# Witch hunters tactics?



## killmonky07 (Oct 8, 2008)

Im am a little fuzzy on how the faith points work.

Do you have a pool that can only be drawn from (except for martradon) or do you get points each roundfrom each unit?


----------



## The Son of Horus (Dec 30, 2006)

You get a total at the start of the game based on how many models you have that contribute faith. Basically, for every Veteran Superior, Canoness, Palatine, or unit of Seraphim you bring along, you get a faith point.

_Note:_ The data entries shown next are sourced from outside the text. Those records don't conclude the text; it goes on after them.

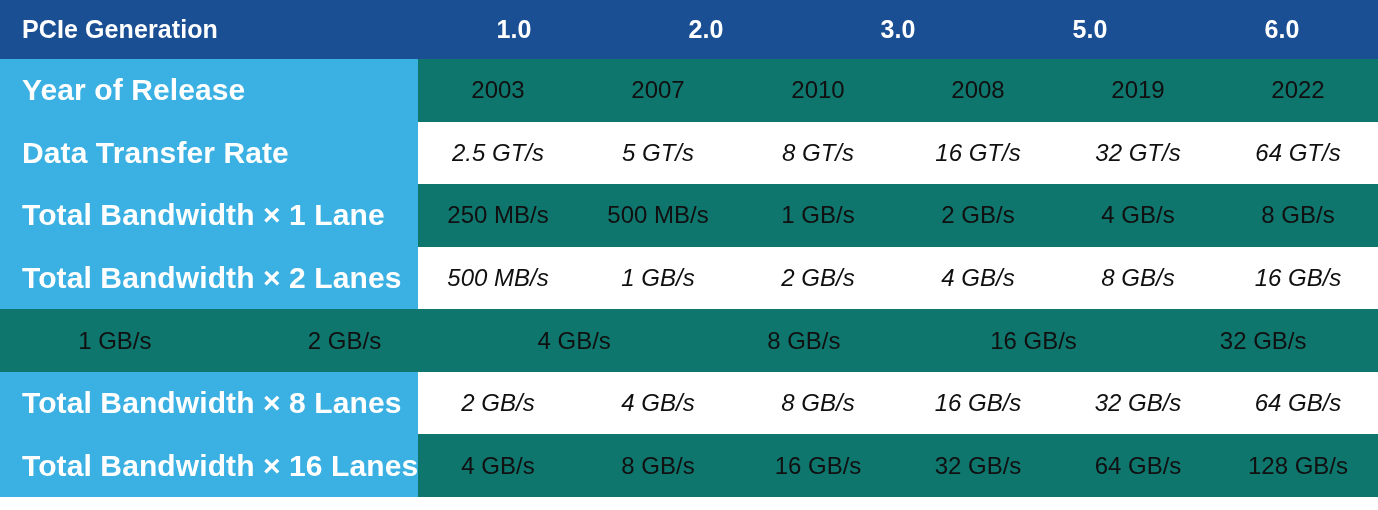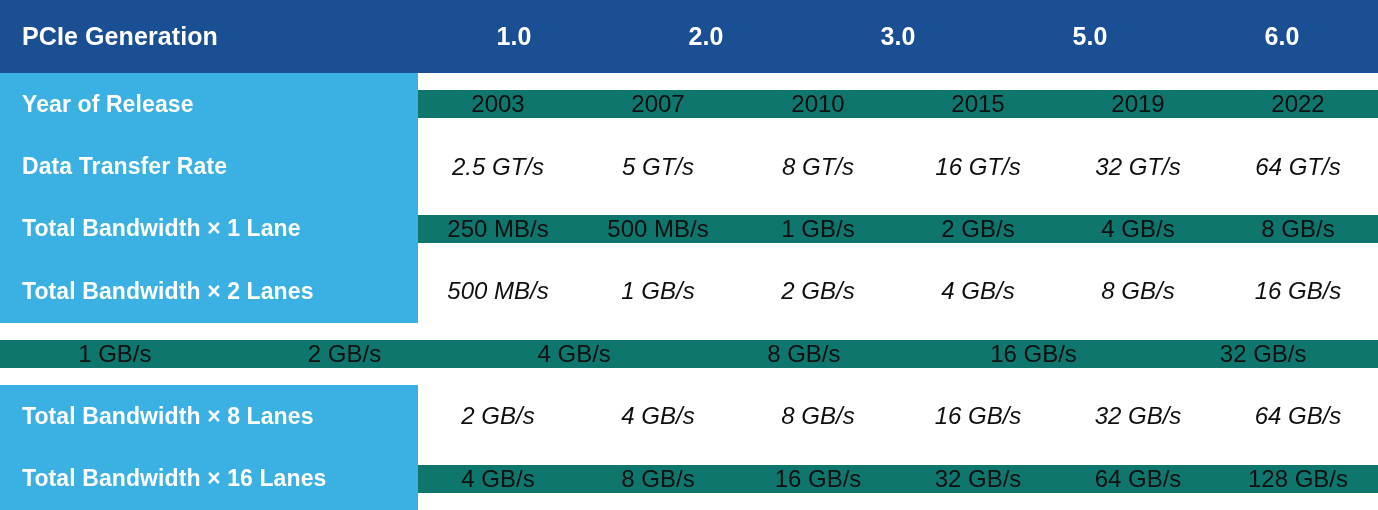--- a/index.html
+++ b/index.html
@@ -19,52 +19,51 @@
     display: flex;
     flex-direction: column;
     background: #ffffff;
   }
   .row {
     display: flex;
     width: 100%;
     box-sizing: border-box;
   }
   .header-row {
-    height: 73px;
+    height: 59px;
     background: #1b4f94;
   }
   .data-row {
     height: 62.57px;
   }
   .label-cell {
     width: 418px;
     min-width: 418px;
     max-width: 418px;
     box-sizing: border-box;
     display: flex;
     align-items: center;
     padding-left: 22px;
     color: #ffffff;
     font-weight: bold;
-    font-size: 23px;
+    font-size: 30px;
     letter-spacing: 0.1px;
     white-space: nowrap;
   }
   .header-row .label-cell {
     background: #1b4f94;
     font-size: 25px;
   }
   .data-row .label-cell {
     background: #3bb0e3;
   }
   .cells {
     flex: 1 1 auto;
     display: flex;
     box-sizing: border-box;
-    align-items: center;
   }
   .cell {
     flex: 1 1 0;
     display: flex;
     align-items: center;
     justify-content: center;
     box-sizing: border-box;
     white-space: nowrap;
   }
   .header-row .cell {
@@ -94,21 +93,21 @@
         <div class="cell">5.0</div>
         <div class="cell">6.0</div>
       </div>
     </div>
     <div class="row data-row band-gray">
       <div class="label-cell">Year of Release</div>
       <div class="cells">
         <div class="cell">2003</div>
         <div class="cell">2007</div>
         <div class="cell">2010</div>
-        <div class="cell">2015</div>
+        <div class="cell">2008</div>
         <div class="cell">2019</div>
         <div class="cell">2022</div>
       </div>
     </div>
     <div class="row data-row band-white">
       <div class="label-cell">Data Transfer Rate</div>
       <div class="cells">
         <div class="cell">2.5 GT/s</div>
         <div class="cell">5 GT/s</div>
         <div class="cell">8 GT/s</div>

The Canoness gives you a bonus one on top of the one you get for bringing a faithful unit. 

However many faith points you come to the table with is how many you've got to work with FOR THE GAME. They don't replenish at the start of each turn or anything. You do get a point back each time a Faithful unit dies, though-- that's the Martyrdom rule. For example, my 2000 point Sisters of Battle army has 9 faith points at the start of the game. When they're gone, they're gone.


----------



## killmonky07 (Oct 8, 2008)

Cool, that was the only thing that i was confused about 

Thanks!


----------



## Nettik189 (Dec 31, 2010)

now do the faith points stay for teh entire game?


----------



## airque (Dec 29, 2010)

yes faith points stay the whole game


----------



## Midge913 (Oct 21, 2010)

To clarify, and I know this may be pointing out the obvious, but they are expended by every test of faith that you attempt, even if you fail in that attempt. The pool that you start the game with is the only points that you have available for the entire game, baring renewed points through Martyrdom.


----------



## bishop5 (Jan 28, 2008)

See also Dagmire's Guide for a well written review of all the faith points and best uses of.


----------